Aluminium was last at $1,555.50, up just $1.50. Spreads have started to show some tightness, with cash/threes last at a contango of just $6.75.

Cancelled warrants may ratchet up the tightness - cancellations increased 13,075 tonnes to 1,141,400 tonnes due to a fresh clip of 17,000 tonnes in Vlissingen. Stocks fell 4,425 tonnes to 2,539,900 tonnes.

Nickel ended at $8,400, up $45, although traders were surprised that increases have not been more substantial after positive Chinese import data earlier this week.

Stocks fell 978 tonnes to 400,896 and remain at December 2015 lows. Cancelled warrants jumped 3,810 tonnes to 129,540 tonnes after 4,386 tonnes were freshly cancelled in Kaohsiung.

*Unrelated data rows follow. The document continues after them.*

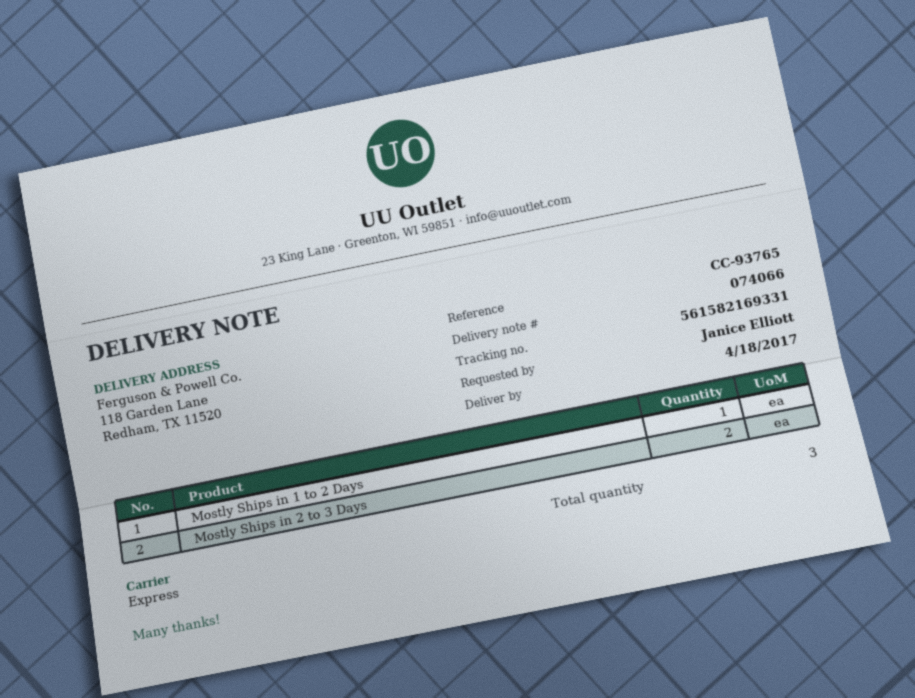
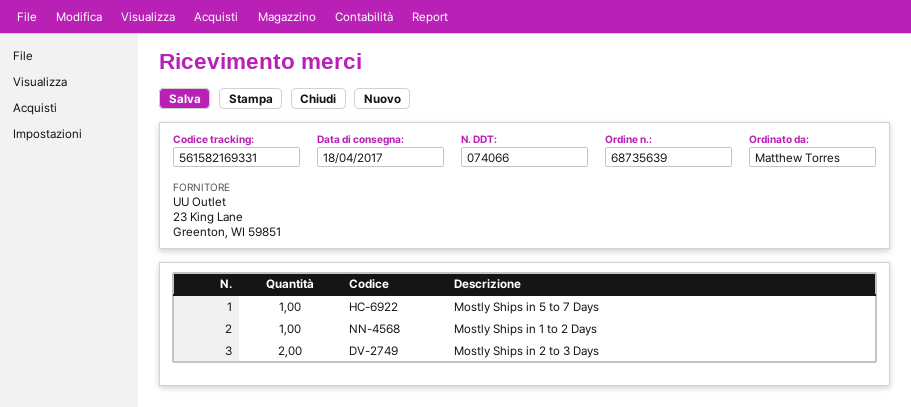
ordered by: Janice Elliott -> Matthew Torres
Mostly Ships in 5 to 7 Days: none -> 1

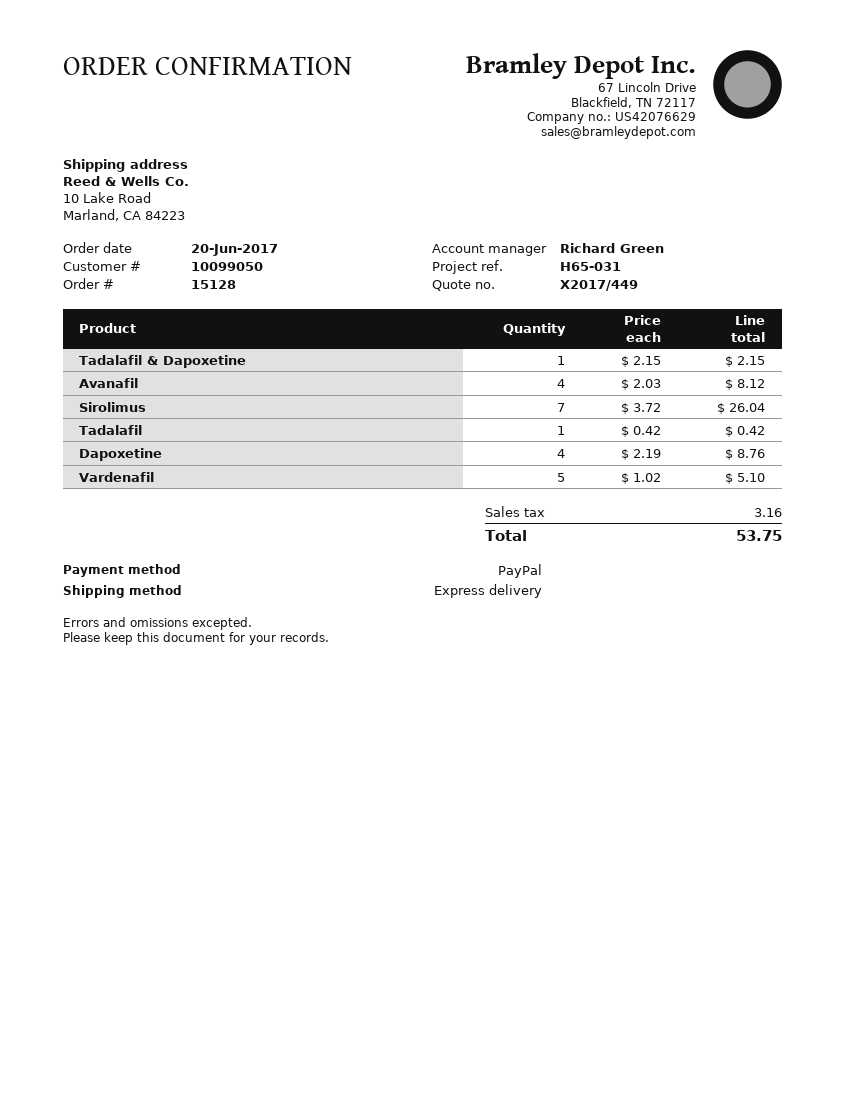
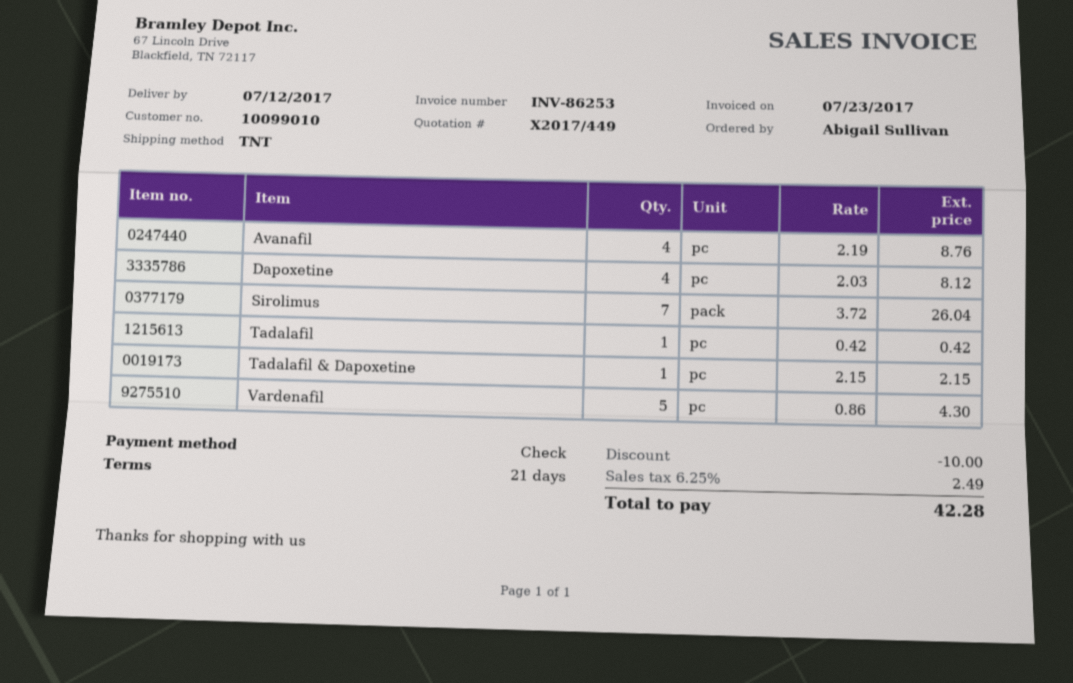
customer number: 10099050 -> 10099010
payment method: PayPal -> cheque
shipping method: express -> TNT
Avanafil: 4 x 2.03 = 8.12 -> 4 x 2.19 = 8.76
Dapoxetine: 4 x 2.19 = 8.76 -> 4 x 2.03 = 8.12
Vardenafil: 5 x 1.02 = 5.10 -> 5 x 0.86 = 4.30
discount: none -> 10.00
tax: 3.16 -> 2.49
total: 53.75 -> 42.28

Among the rest, zinc finished at $1,876, up $40, having traded at a one-week high of $1,893 today, underpinned by a flurry of borrowing in a tight nearby market.

Cash/threes flipped from around level to $2.25 backwardation at one stage. Headline inventories and cancelled warrants were both down a meagre 50 tonnes.

Lead concluded at $1,676, a $26 advance - stocks and cancelled warrants both fell 275 tonnes to 185,275 tonnes and 73,750 tonnes respectively.

Tin closed $225 higher at $15,850, bouncing off the Wednesday lows, which were the weakest since mid-February. But stocks continued to increase - at 7,045 tonnes, they were up 65 tonnes and at their highest since August 2015.

The increases have eased the backwardation - cash/threes was last at $21.50, having been at more than $175 earlier this year.

In the minors, molybdenum was static at $14,800/15,300 but is now substantially out of line with the free market. Prices there are at 16-month highs of $8.25/8.75 per pound, up around $1.50 from a week-ago levels. The LME price equates to $6.80 per pound.

Steel billet was indicated at $65/115 and cobalt at $23,000/23,500.